■ Exercise requirements: Could you restate all of the records below exactly, with the pictures left out?

■ Dataset records:
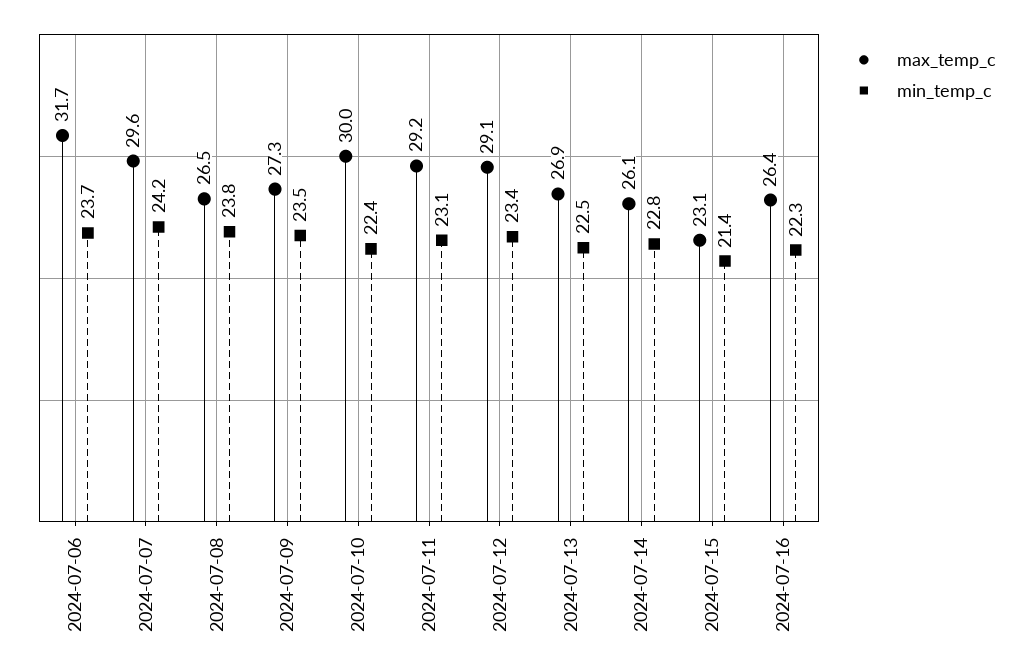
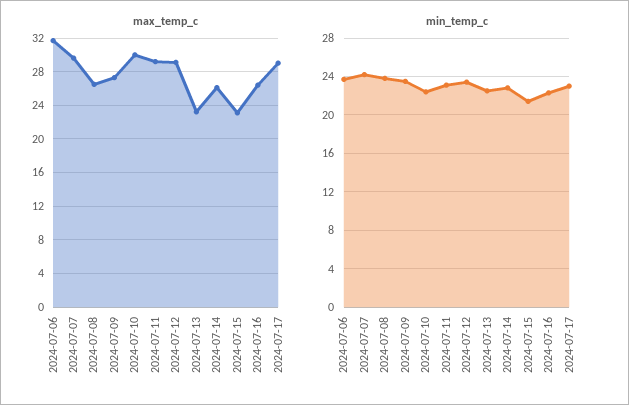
max_temp_c, 2024-07-13: 26.9 -> 23
max_temp_c, 2024-07-17: none -> 29
min_temp_c, 2024-07-17: none -> 23

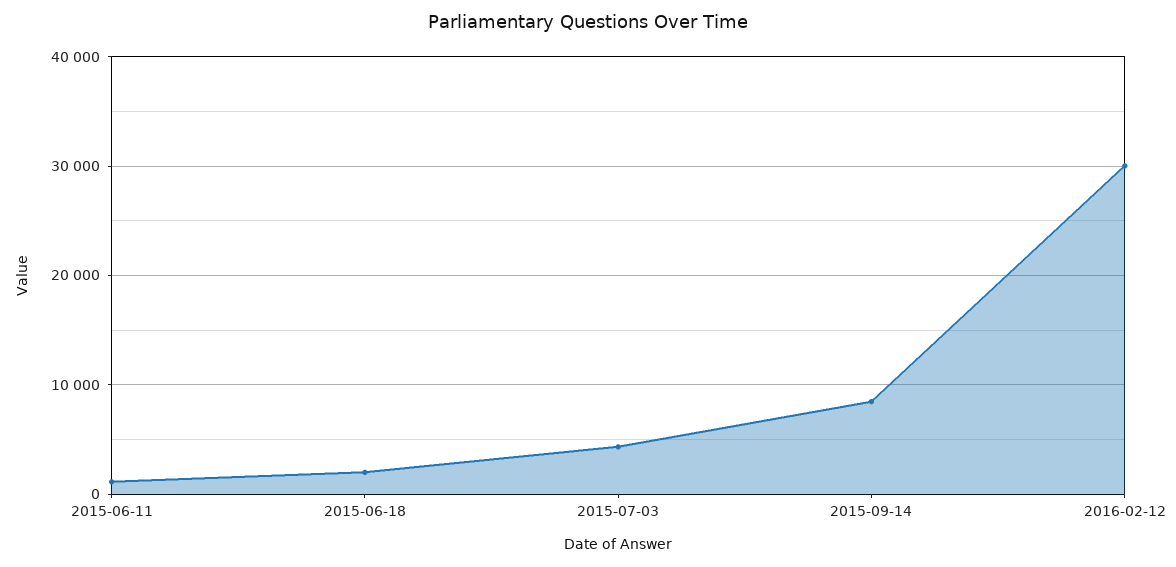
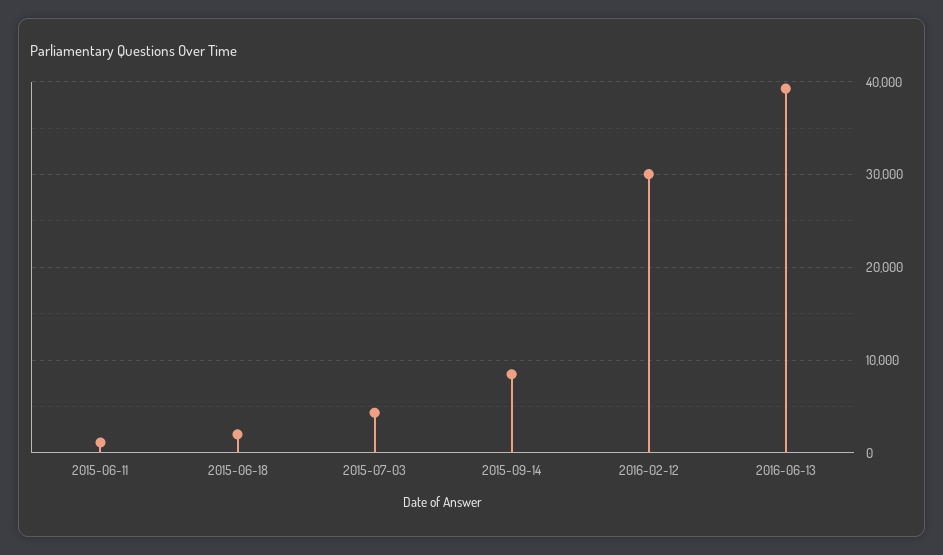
2016-06-13: none -> 39000

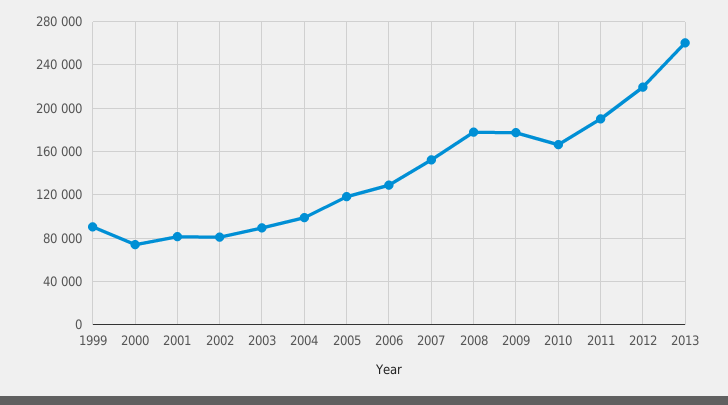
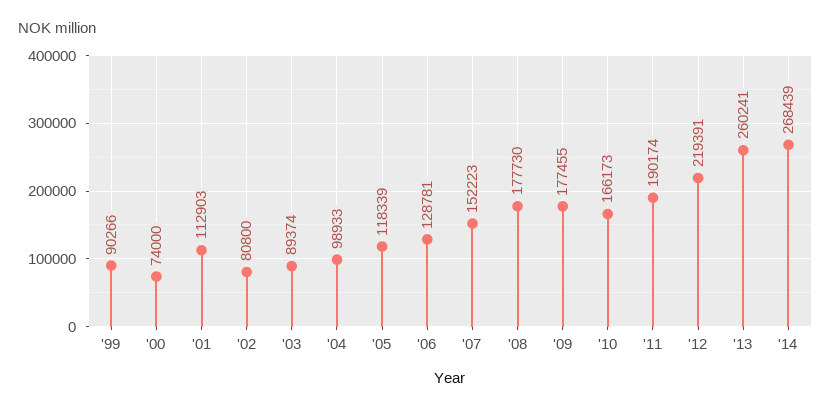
2001: 80000 -> 112903
'14: none -> 268439

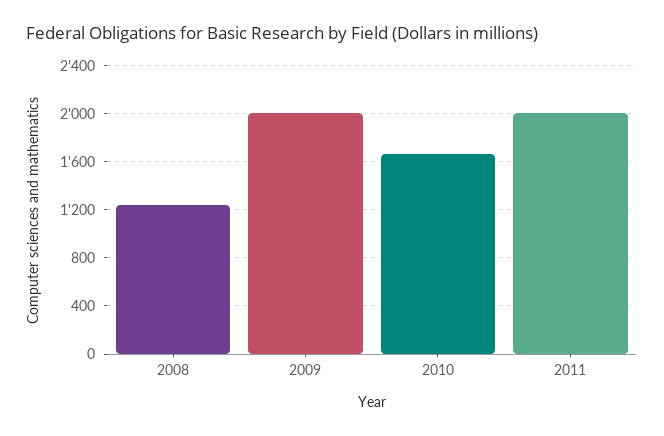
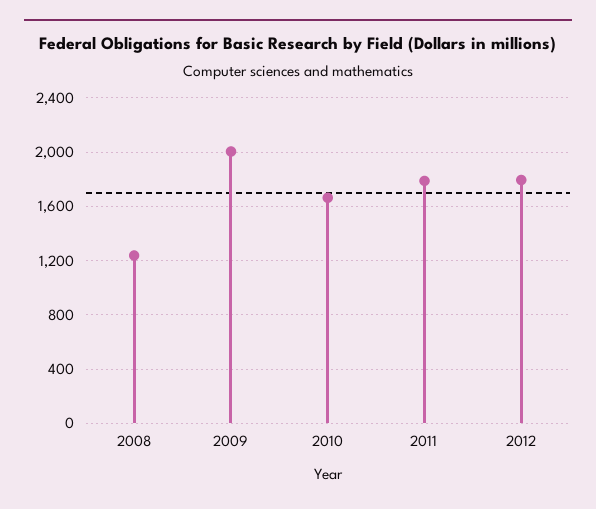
2011: 2000 -> 1800
2012: none -> 1800

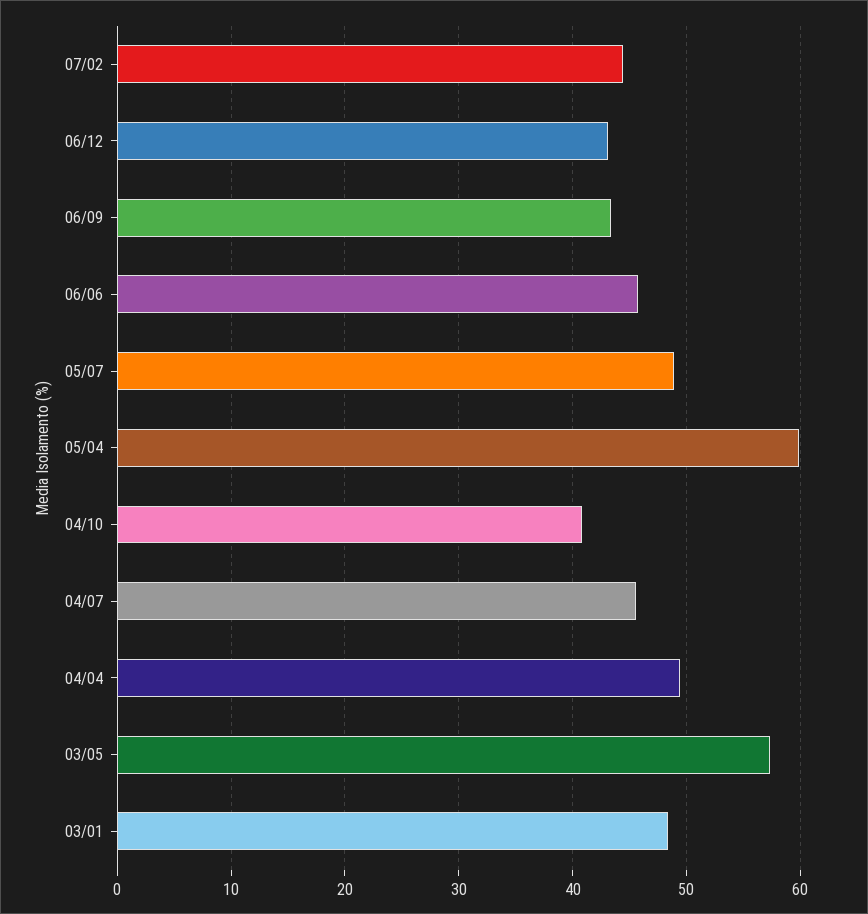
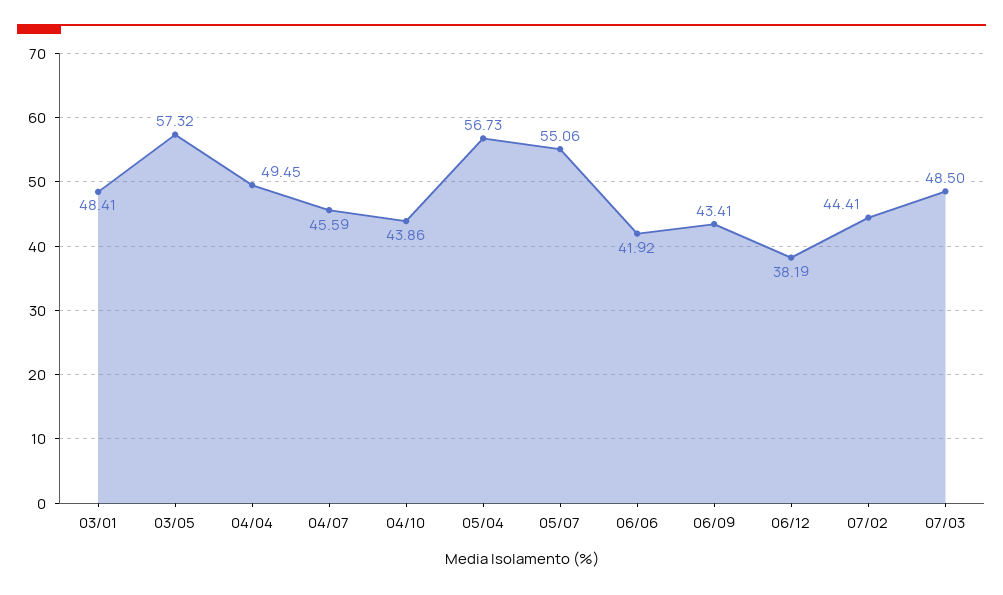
06/12: 43 -> 38.19
06/06: 46 -> 41.92
05/07: 49 -> 55.06
05/04: 60 -> 56.73
04/10: 41 -> 43.86
07/03: none -> 48.5

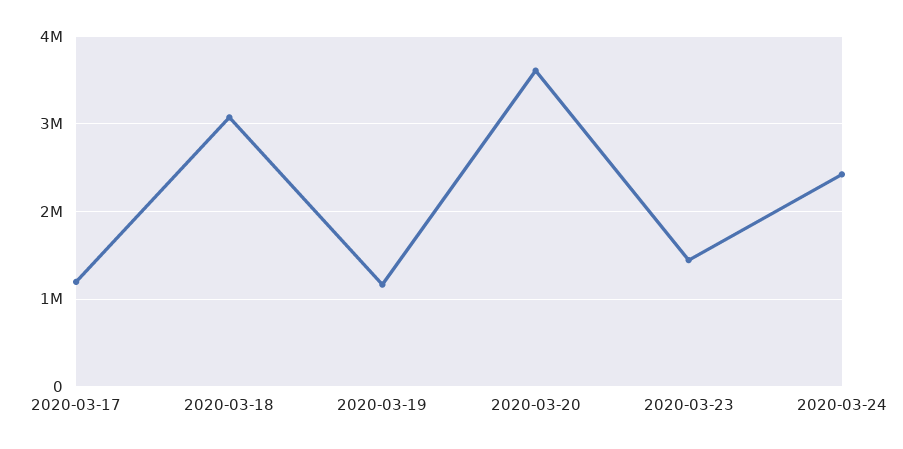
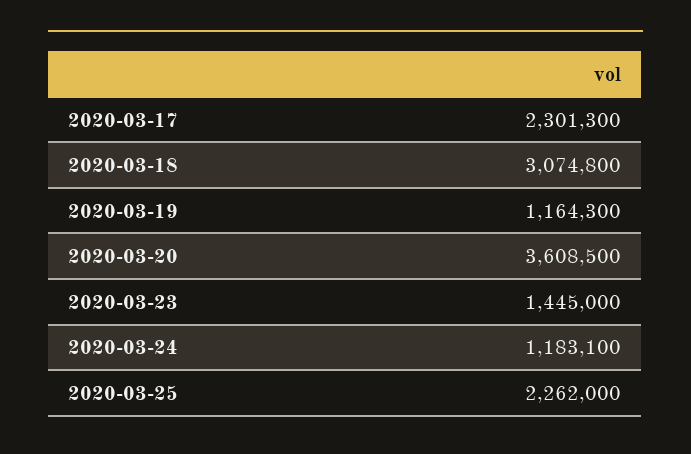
2020-03-17: 1200000 -> 2301300
2020-03-24: 2400000 -> 1183100
2020-03-25: none -> 2262000

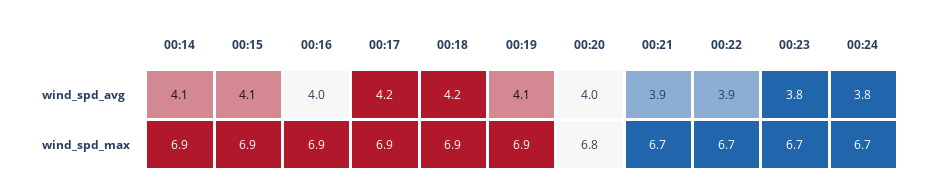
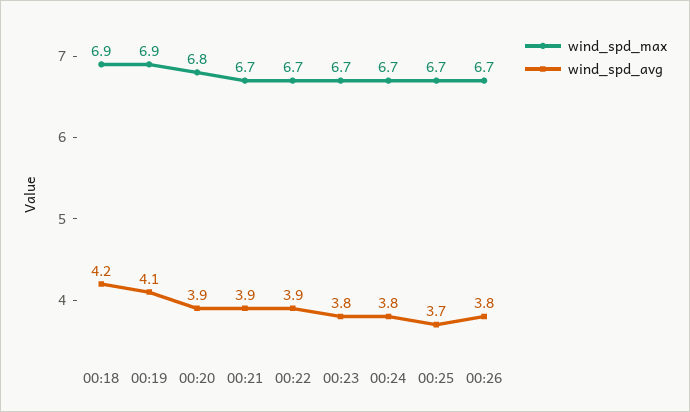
wind_spd_avg, 00:14: 4.1 -> none
wind_spd_avg, 00:15: 4.1 -> none
wind_spd_avg, 00:16: 4 -> none
wind_spd_avg, 00:17: 4.2 -> none
wind_spd_avg, 00:20: 4 -> 3.9
wind_spd_max, 00:14: 6.9 -> none
wind_spd_max, 00:15: 6.9 -> none
wind_spd_max, 00:16: 6.9 -> none
wind_spd_max, 00:17: 6.9 -> none
wind_spd_max, 00:25: none -> 6.7
wind_spd_avg, 00:25: none -> 3.7
wind_spd_max, 00:26: none -> 6.7
wind_spd_avg, 00:26: none -> 3.8

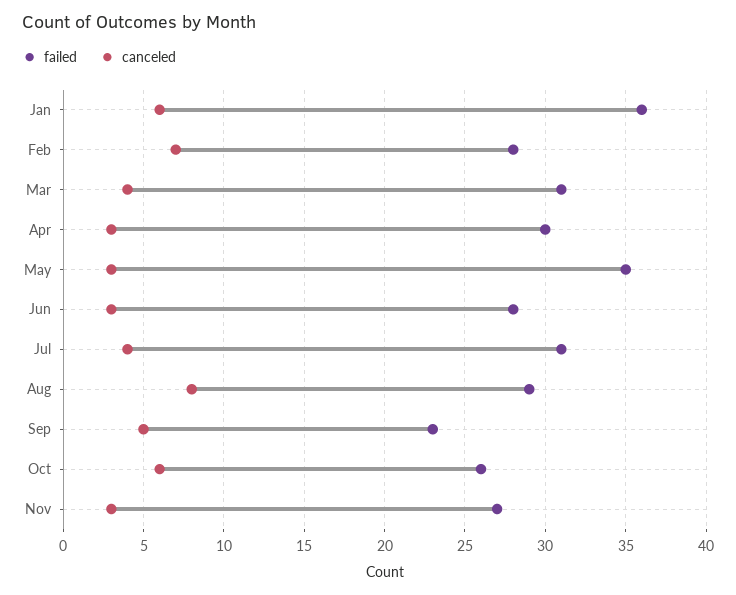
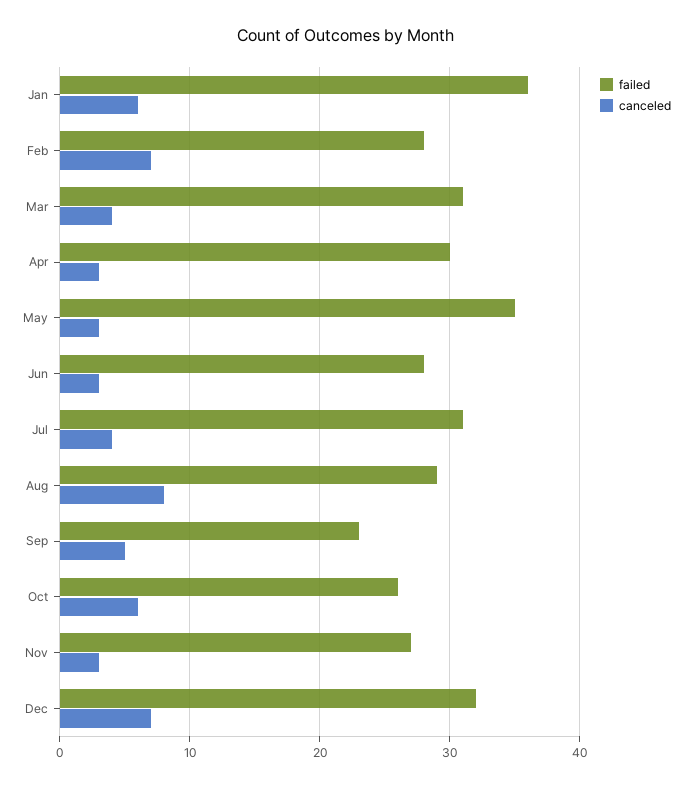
failed, Dec: none -> 32
canceled, Dec: none -> 7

■ Task answer:
max_temp_c, 2024-07-13: 26.9 -> 23
max_temp_c, 2024-07-17: none -> 29
min_temp_c, 2024-07-17: none -> 23

2016-06-13: none -> 39000

2001: 80000 -> 112903
'14: none -> 268439

2011: 2000 -> 1800
2012: none -> 1800

06/12: 43 -> 38.19
06/06: 46 -> 41.92
05/07: 49 -> 55.06
05/04: 60 -> 56.73
04/10: 41 -> 43.86
07/03: none -> 48.5

2020-03-17: 1200000 -> 2301300
2020-03-24: 2400000 -> 1183100
2020-03-25: none -> 2262000

wind_spd_avg, 00:14: 4.1 -> none
wind_spd_avg, 00:15: 4.1 -> none
wind_spd_avg, 00:16: 4 -> none
wind_spd_avg, 00:17: 4.2 -> none
wind_spd_avg, 00:20: 4 -> 3.9
wind_spd_max, 00:14: 6.9 -> none
wind_spd_max, 00:15: 6.9 -> none
wind_spd_max, 00:16: 6.9 -> none
wind_spd_max, 00:17: 6.9 -> none
wind_spd_max, 00:25: none -> 6.7
wind_spd_avg, 00:25: none -> 3.7
wind_spd_max, 00:26: none -> 6.7
wind_spd_avg, 00:26: none -> 3.8

failed, Dec: none -> 32
canceled, Dec: none -> 7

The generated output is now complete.